Effective sales feedback is all about providing timely, actionable insight into performance. Today, we run through the key characteristics of quality sales feedback with surgical precision.

Yesterday, we looked into the 7 deadly sins of sales feedback. Today, we’re diving deep into the subject — taking a look at some of the concepts every manager should keep top of mind when providing sales feedback.

For what it’s worth, I’m terrible at receiving feedback. Back in school, I couldn’t even read through my English papers when my teacher gave them back to me. If there was a 94 at the top of it, I didn’t want to see what got my 6 points docked.

I’m a huge wimp when it comes to receiving feedback — but even I will respond favorably to feedback when it’s presented in the manner explained below. Here’s the anatomy of effective sales feedback.

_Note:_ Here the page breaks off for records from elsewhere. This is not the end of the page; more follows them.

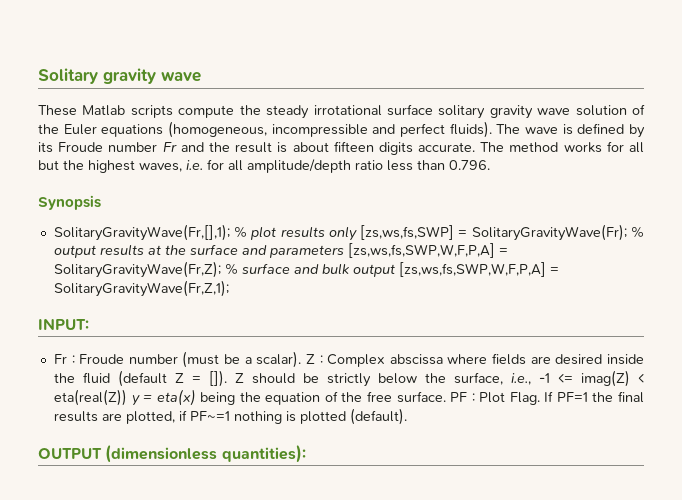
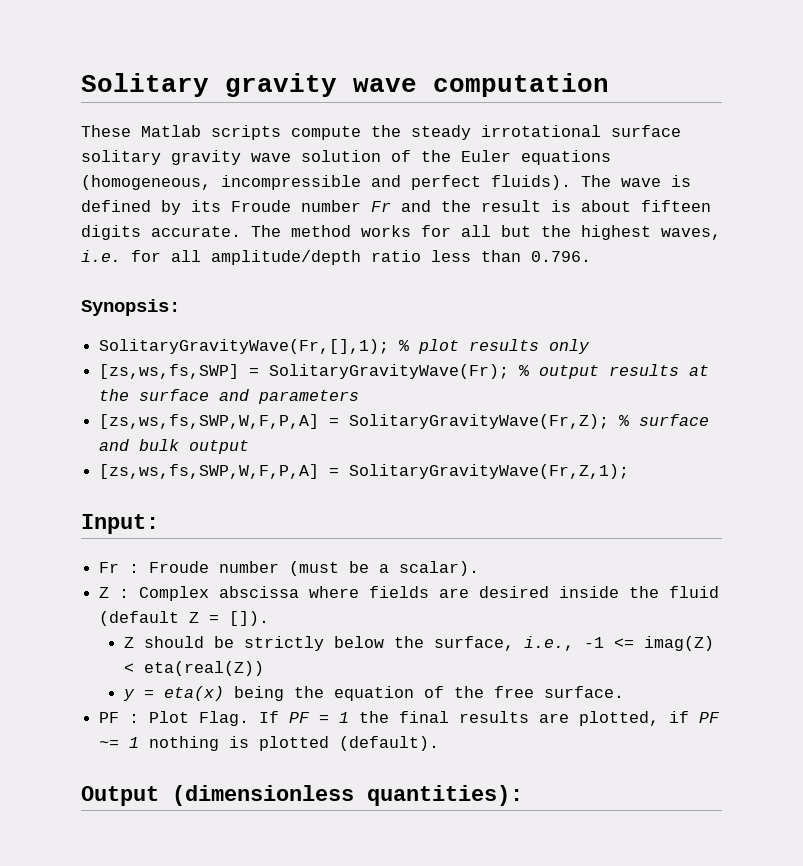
(201, 76) none -> [433,73,609,97] computation
[38,195,101,210] Synopsis -> [81,299,180,316] Synopsis:
(357, 233) none -> (591, 346) //
(344, 251) none -> (360, 397) //
(395, 270) none -> (250, 447) //
[38,318,89,330] INPUT: -> [81,514,159,534] Input:
(302, 359) none -> (480, 568) //
(227, 378) none -> (270, 618) //
(127, 397) none -> (264, 668) //
(446, 397) none -> (624, 692) //
[556,392,588,402] PF=1 -> [289,712,350,723] PF = 1
[189,411,230,421] PF~=1 -> [699,712,720,723] [99,737,140,748] PF ~= 1
[38,448,102,459] OUTPUT -> [81,786,159,806] Output

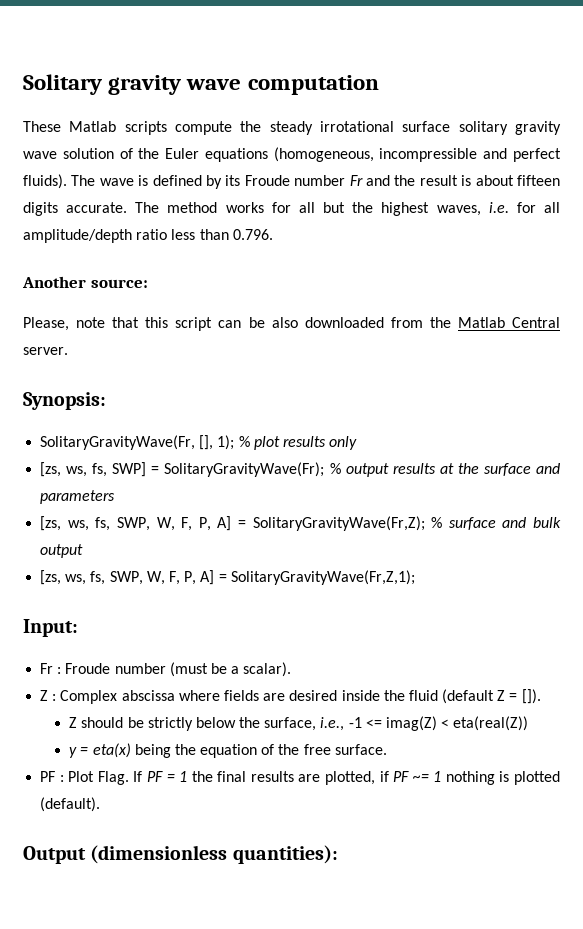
[81,299,180,316] [99,339,390,354] Synopsis: // SolitaryGravityWave(Fr,[],1); -> [22,276,148,288] [23,317,560,331] [23,347,68,355] [23,392,106,410] [40,435,235,450] Another source: // Please, note that this script can be also downloaded from the Matlab Central server. // Synopsis: // SolitaryGravityWave(Fr, [], 1);
[99,364,240,379] [zs,ws,fs,SWP] -> [40,462,147,477] [zs, ws, fs, SWP]
[99,414,320,429] [zs,ws,fs,SWP,W,F,P,A] -> [40,516,232,531] [zs, ws, fs, SWP, W, F, P, A]
[99,464,320,479] [zs,ws,fs,SWP,W,F,P,A] -> [40,570,215,585] [zs, ws, fs, SWP, W, F, P, A]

Anatomy Of Effective Sales Feedback

A great starting point is John Kaplan’s post for Force Management, “5 Ways to Give Better Feedback to Your Sales Teams.”

Kaplan provides some great insight and offers 5 short, sweet pieces of advice for sales feedback that will make your conversations that much more impactful.

1) Disarm The Recipient

Kaplan’s analysis opens with two critical points:

  1. Stay Positive.
  2. Let the Receiver Go First.

The rationale for these two approaches is simple. Most people enter conversations that involve feedback guarded and on the defensive. They may shut themselves off from truly hearing what you have to say.

By taking these two initial steps in your sales feedback, you disarm the recipient and let them know you intend to have a dialogue, rather than a monologue. You also demonstrate that the feedback is meant to be helpful and provide a 360° analysis of their performance.

2) Provide SMART Analysis

Kaplan lays out an excellent acronym to adhere to with your sales feedback.

The following five characteristics of sales feedback present an all-encompassing overview of the type of feedback you should give your sales reps:

  • Specific
  • Measurable
  • Achievable
  • Realistic
  • Timely

Kaplan’s post is a must-read on this topic, so prior to having a one-on-one with a rep, check yourself to make sure the feedback you plan to provide is specific, measurable, achievable, realistic, and timely.

3) Make It Part Of A Sales Contest

A great way to ensure that sales feedback gets followed is to run a sales contest.

We love Mark Roberge’s Hubspot post, “6 Tips to Run an Incredibly Effective Sales Contest.”

In this post, Mark also points out how effective sales contests — especially team sales contests — can be at reinforcing desired behaviors on your sales floor.

We’ve provided our own list of epic sales contest ideas we think you should follow, so check those out as well.

4) Focus On Coaching

As we alluded to in yesterday’s post, all sales feedback should incorporate coaching.

Jeff Hoffman’s post for Hubspot, “4 Differences Between Sales Coaching and Feedback,” comes down a little harshly on the concept of “sales feedback” in general. But, he does make some valid points about the need to make the focus of feedback coaching.

In this post, Hoffman fleshes out key distinctions between what constitutes effective sales coaching and mere feedback.

Getting The Most Out Of Sales Feedback

Effective sales feedback will get the maximum value out of your sales team.

You need your one-on-one meetings with sales reps to be as effective as possible, and leave resonant, immediate and sustainable impacts on their mentality towards selling.